MS is laconically charactised as a “degenerative autoimmune disorder of the brain and spinal cord”. You could pick other adjectives, like “chronic” and “incurable”.  At this moment in my life, the d-word feels the hardest to deal with. On a layperson’s terms, my white blood cells are gnawing on my central nervous system and without intervention, I will not get better. And even with medical intervention, there is no absolute guarantee how I’ll feel in 5, 10, 20 years.

Yet, I am not able to see my new diagnosis as a tragedy. I have a lot to be grateful for. 

Good news about my multiple sclerosis diagnosis 

  1. I now know more about my body and even understand some aspects of it better. This can never be a downside. Also I am now in treatment, better now than later. 
  2. Every medical professional with an opinion has stated I appear relatively untouched by the disease so far, both clinically and when interacting with me. If I have truly lived with multiple sclerosis for 17 years without medication, I feel very fortunate. 
  3. I have been told the medication available in 2024 slows down disease progression far more effectively than compared to, say, the nineties. For decades, there weren’t even any course-altering meds available! I’ve started with medical infusions and hope they will work for me. 
  4. I was told not to stop doing anything I enjoy doing now. Including BJJ, even with my medication making me a bit more susceptile to infections. The doctor felt my persistent people hugging hobby has more upsides than downsides. 
  5. I already identified as disabled so this isn’t too much of a re-evaluation of my own worth. 
  6. My team at work have been supportive, as have family and those friends that already know. 
  7. I might finally learn to allow myself a bit more guiltless rest. Fatigue is a common MS symptom! Chronic illness is tiring mentally and physically, no wonder I’m not always the most productive individual. 
  8. I’m able to work and train BJJ four times a week. I could do a lot worse. 

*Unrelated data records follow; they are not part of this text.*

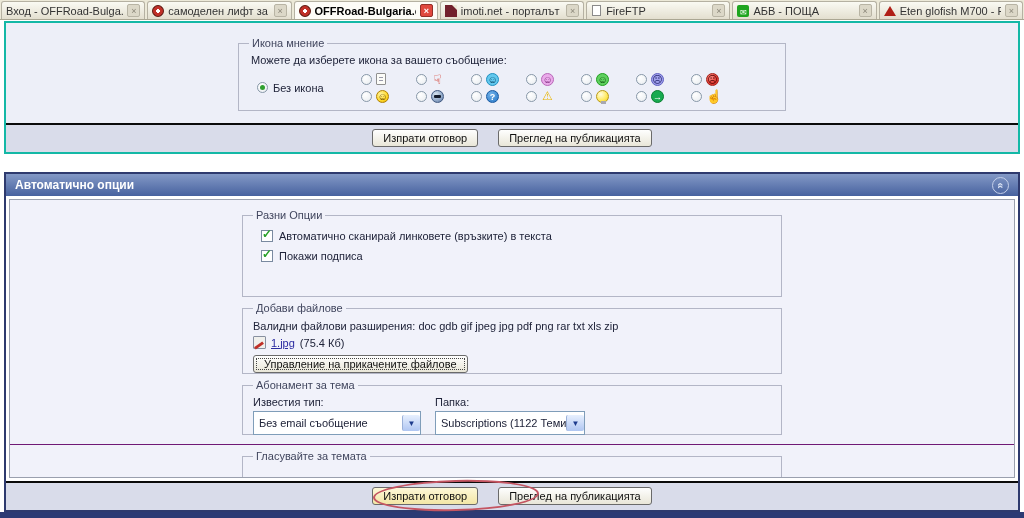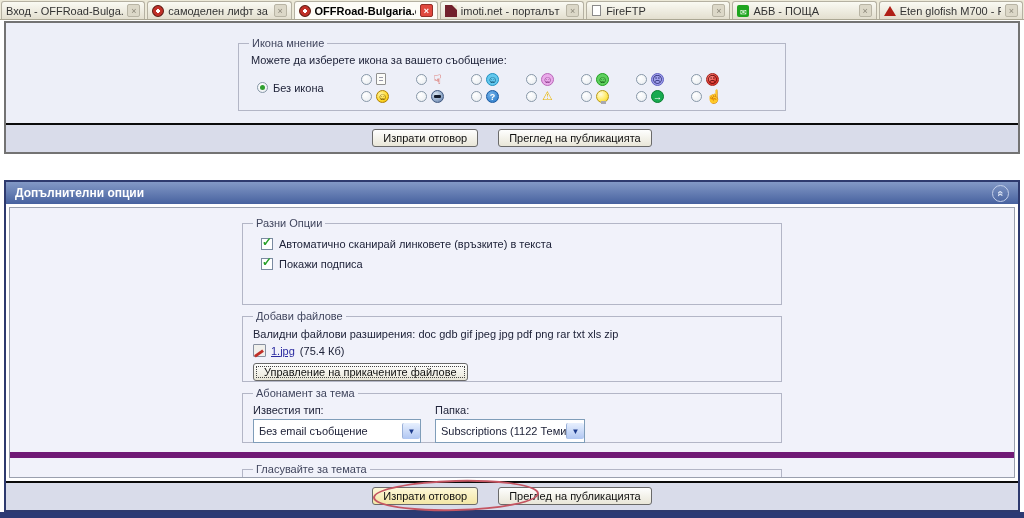--- a/index.html
+++ b/index.html
@@ -30,7 +30,7 @@
             border-bottom:10px solid #b02018;margin-top:1px}
 
   
-  .topbox{margin:1px 4px 8px 4px;border:2px solid #737373;flex:0 0 auto}
+  .topbox{margin:1px 4px 0 4px;border:2px solid #14b8a6;flex:0 0 auto}
   .iconarea{background:#edeff8;padding:9px 0 7px}
   .sep{height:2px;background:#0a0a0a}
   .btnstrip{background:#d9dcea;padding:4px 0 5px;display:flex;justify-content:center;gap:20px;position:relative}

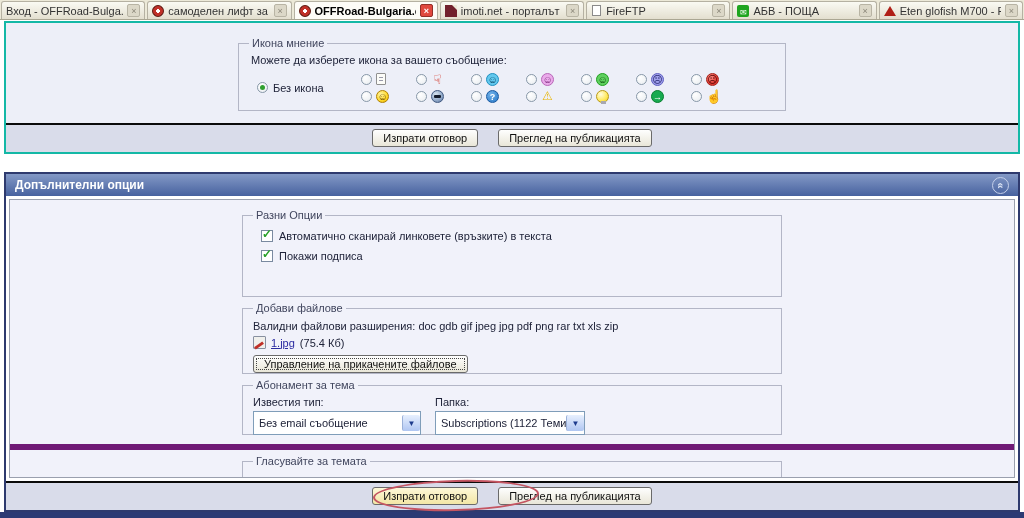--- a/index.html
+++ b/index.html
@@ -256,7 +256,7 @@
 
   <div class="optbox">
     <div class="opthead">
-      <span>Допълнителни опции</span>
+      <span>Автоматично опции</span>
       <span class="collapse">
           <span class="chev">«</span>
         </span>

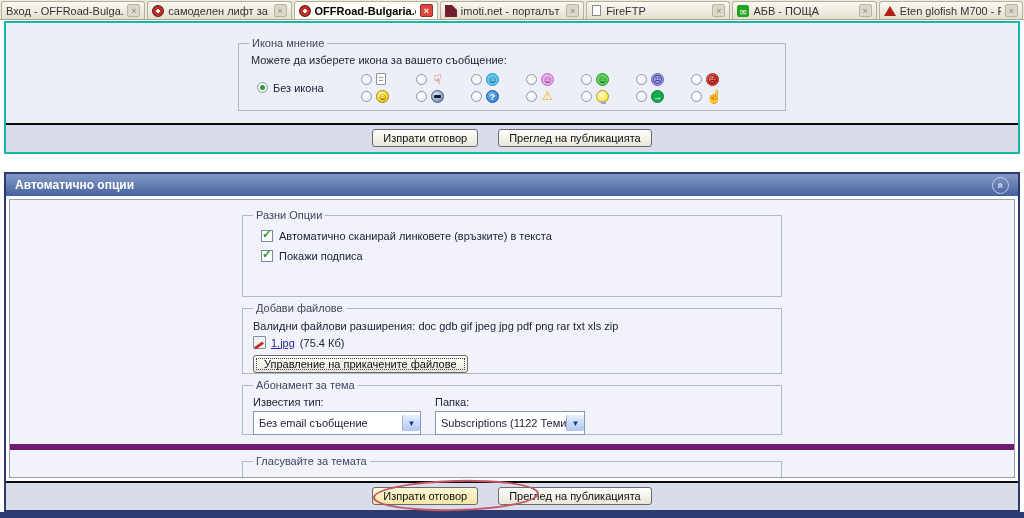--- a/index.html
+++ b/index.html
@@ -48,7 +48,7 @@
   
   fieldset{border:1px solid #b3b6c6;width:540px;margin:5px auto;padding:3px 10px 7px;box-sizing:border-box}
   legend{padding:0 3px;color:#41465e}
-  .fsrow.ruled{border-bottom:6px solid #701a75;padding-bottom:4px;margin-bottom:2px}
+  .fsrow.ruled{border-bottom:1px solid #701a75;padding-bottom:4px;margin-bottom:2px}
 
   
   .icon-fs{width:548px}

New Level of Embrace the Suck Unlocked 

I’m not trying to minimise my health news. I am pretty convinced some shitty days and even weeks are probably in store for me and my slightly more broken nervous system. I need to keep taking my vitamin D, make a plan for possible relapses in my condition, show up for medical appointments and maybe even finally get round to fixing my most detrimental lifestyle choices (nutrition and lack of sleep, I’m looking at you).

And yet, at this moment I feel like I am so over being afraid all the time. I spent years being terrified of my brain tumour returning. I cannot start being afraid of MS too. The best case scenario is that my quality of life remains reasonable for decades, and it would have been a bummer to grief something that doesn’t end up happening. 

(I’ve already decided that if I can’t do BJJ some day anymore, I’m taking up wheelchair rugby. But let’s not get ahead of ourselves.)